Le thème principal du sommet – la place du numérique au sein de la francophonie – était «très important», selon Ziad Makari. «Le numérique est le seul outil qui peut réunir autant de francophones ensemble à travers le monde, d’autant plus qu’il y a des pays de la francophonie avec lesquels nous ne sommes pas très proches culturellement. Je fais allusion par exemple aux pays du continent africain. J’ai d’ailleurs pu échanger avec des responsables de ces pays autour de différentes problématiques.»

Le Liban, grand absent du village de la francophonie

Le ministre dit toutefois regretter l’absence d’un pavillon libanais au village de la francophonie, qui s’est tenu en marge du sommet de l’OIF. Pourtant, 21 pays y étaient représentés. «Malheureusement, nous n’avons pas eu de pavillon lors de cette édition en raison de la crise économique très sévère qui nous subissons. C'est triste, parce que nous faisons partie des pionniers de la francophonie dans le monde», déplore le ministre.

Un constat d’autant plus regrettable lorsque l’on sait que l’OIF vient tout récemment d’ouvrir à Beyrouth une Représentation pour le Moyen-Orient (Repmo). Pour le ministre, la présence de ce nouveau bureau – le deuxième dans le monde arabe – reflète «l'attachement du Liban à la francophonie et l'importance du Liban pour la francophonie. Notre pays a toujours été le pôle d'attraction de la francophonie au Moyen-Orient. Et maintenant, nous avons un très grand rôle à jouer avec cette représentation pour pouvoir réunir autant que nous le pouvons les pays francophones et tous les habitants des pays arabes, voire les personnes intéressées par la francophonie», ajoute-t-il. Le fait que le responsable de cette représentation régionale soit un Arménien est symbolique, selon M. Makari, «le Liban disposant d’une très grande communauté arménienne. La diversité du Liban est assez importante pour nous, c'est notre plus grande arme culturelle».

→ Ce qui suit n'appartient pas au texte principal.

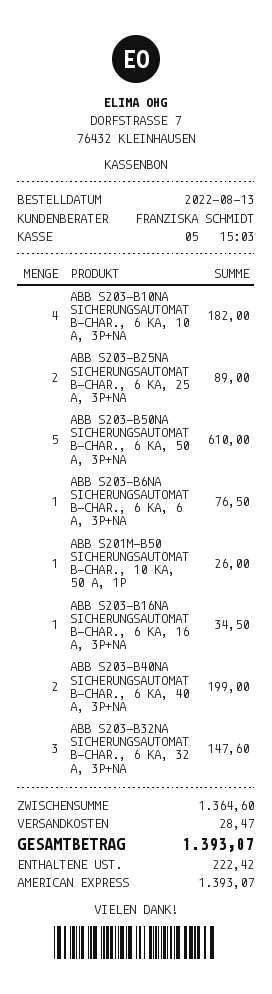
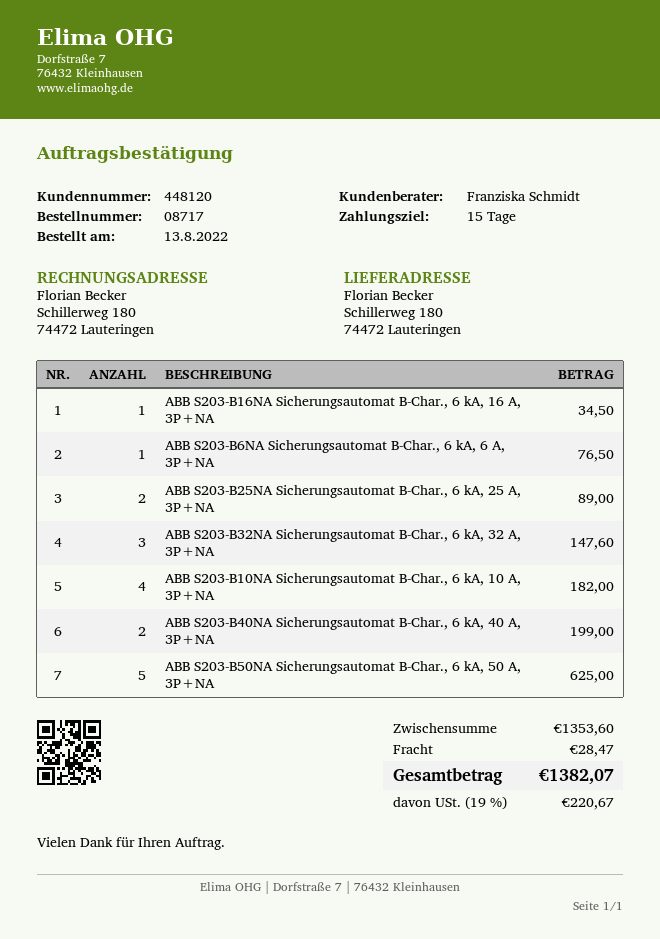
ABB S203-B50NA SICHERUNGSAUTOMAT B-CHAR., 6 KA, 50 A, 3P+NA: 5 for 610.00 -> 5 for 625.00
ABB S201M-B50 SICHERUNGSAUTOMAT B-CHAR., 10 KA, 50 A, 1P: 1 for 26.00 -> none
subtotal: 1364.60 -> 1353.60
tax: 222.42 -> 220.67
total: 1393.07 -> 1382.07

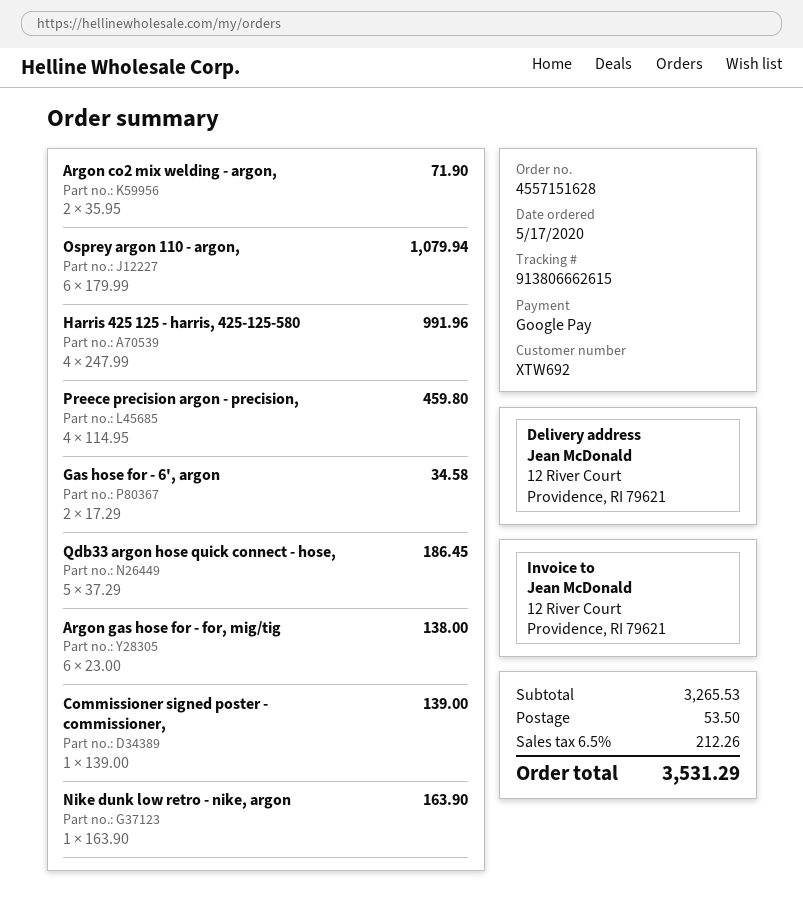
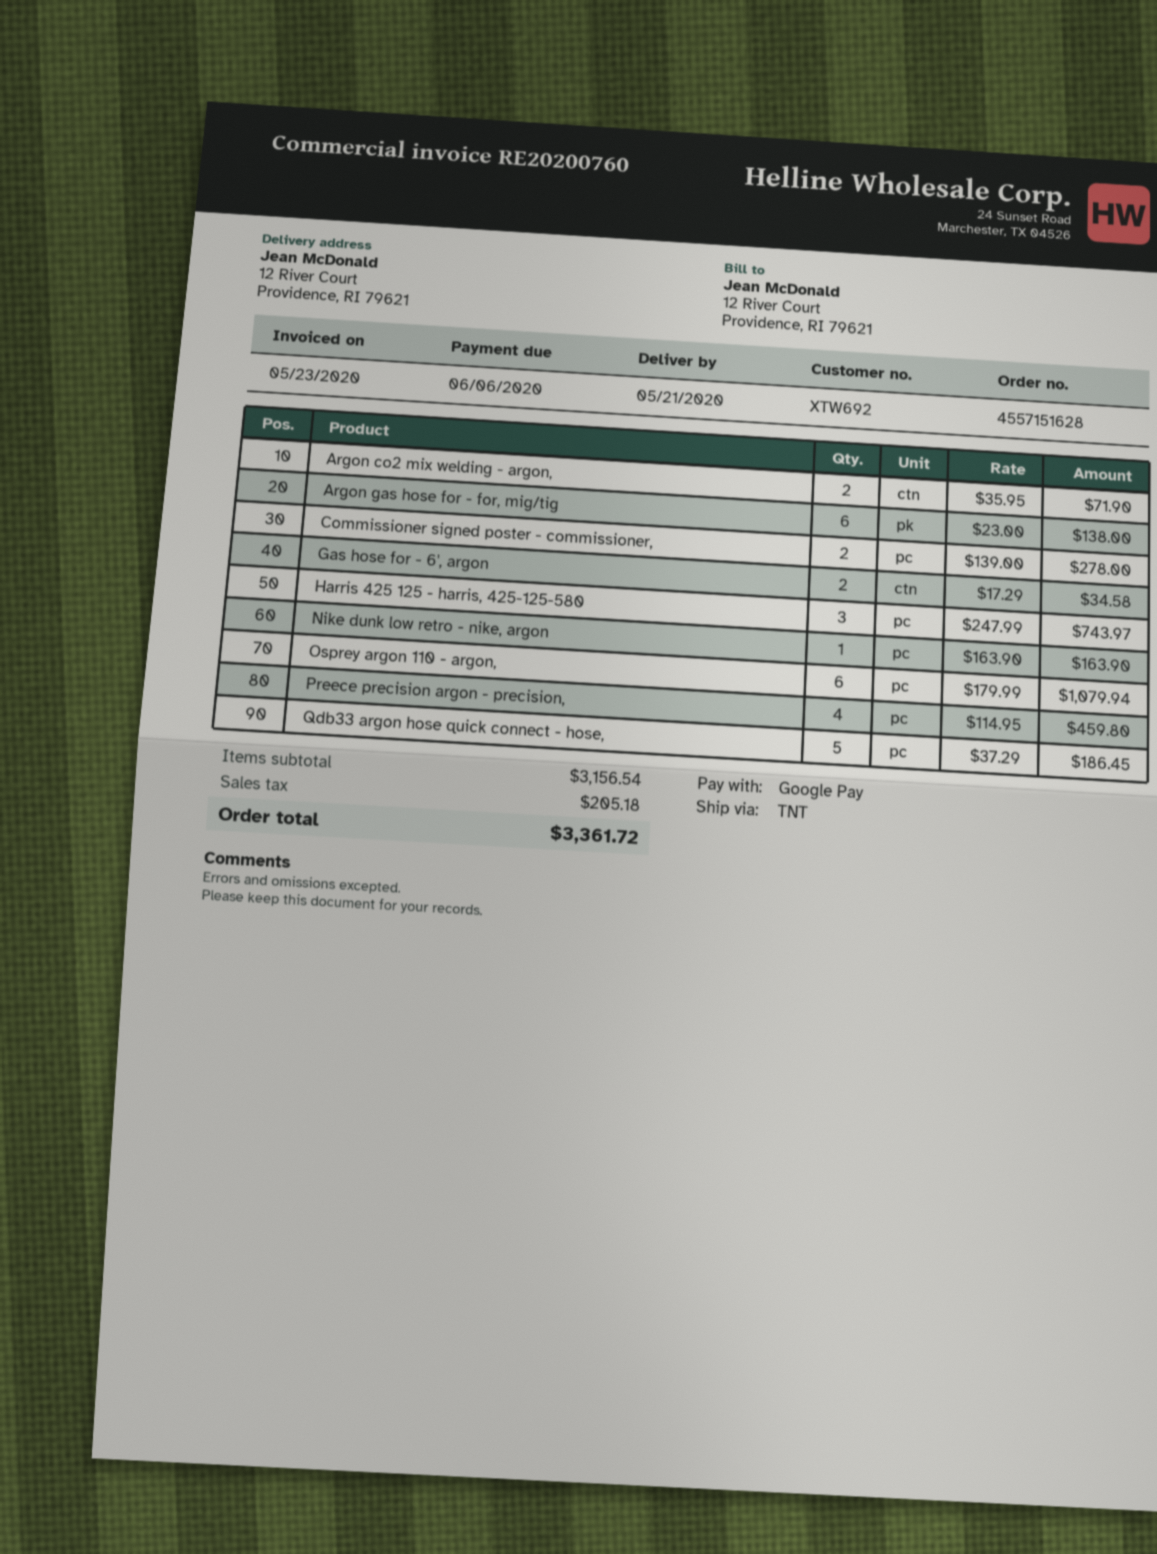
Harris 425 125 - harris, 425-125-580: 4 x 247.99 = 991.96 -> 3 x 247.99 = 743.97
Commissioner signed poster - commissioner,: 1 x 139.00 = 139.00 -> 2 x 139.00 = 278.00
subtotal: 3265.53 -> 3156.54
shipping: 53.50 -> none
tax: 212.26 -> 205.18
total: 3531.29 -> 3361.72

Le français, un héritage culturel

Alors que les derniers chiffres de l’OIF font état de près de 40% de francophones au pays du Cèdre avec 70% des écoles secondaires dont le français est la deuxième langue d'enseignement (30% pour l’anglais), la langue de Molière est en perte de vitesse dans le pays, surtout auprès des plus jeunes. Le ministre justifie ce recul de la langue française au niveau mondial face à une pratique de plus en plus présente de l’anglais, langue du business. Toutefois, M. Makari n’est pas inquiet. «Le français fait partie de notre héritage culturel et les Libanais sont attachés à ce patrimoine linguistique. Nous tenons à le conserver et à le protéger (…). La langue française ouvre de très grands horizons à nos jeunes, notamment pour trouver un emploi», insiste-t-il.

Si le ministre se targue que le Liban dispose «des meilleures universités françaises», la presse francophone est en crise, et il n’existe plus qu’un seul quotidien en langue française dans le pays, L’Orient-le Jour, qui résiste malgré une situation difficile. Selon le ministre, cela s’explique par un problème plus global, et est lié à la crise des médias, dont l’émergence du numérique est responsable. «Au niveau du ministère de l’Information, nous mettons tout en œuvre pour protéger les institutions francophones et faire davantage de progrès dans ce sens», assure-t-il.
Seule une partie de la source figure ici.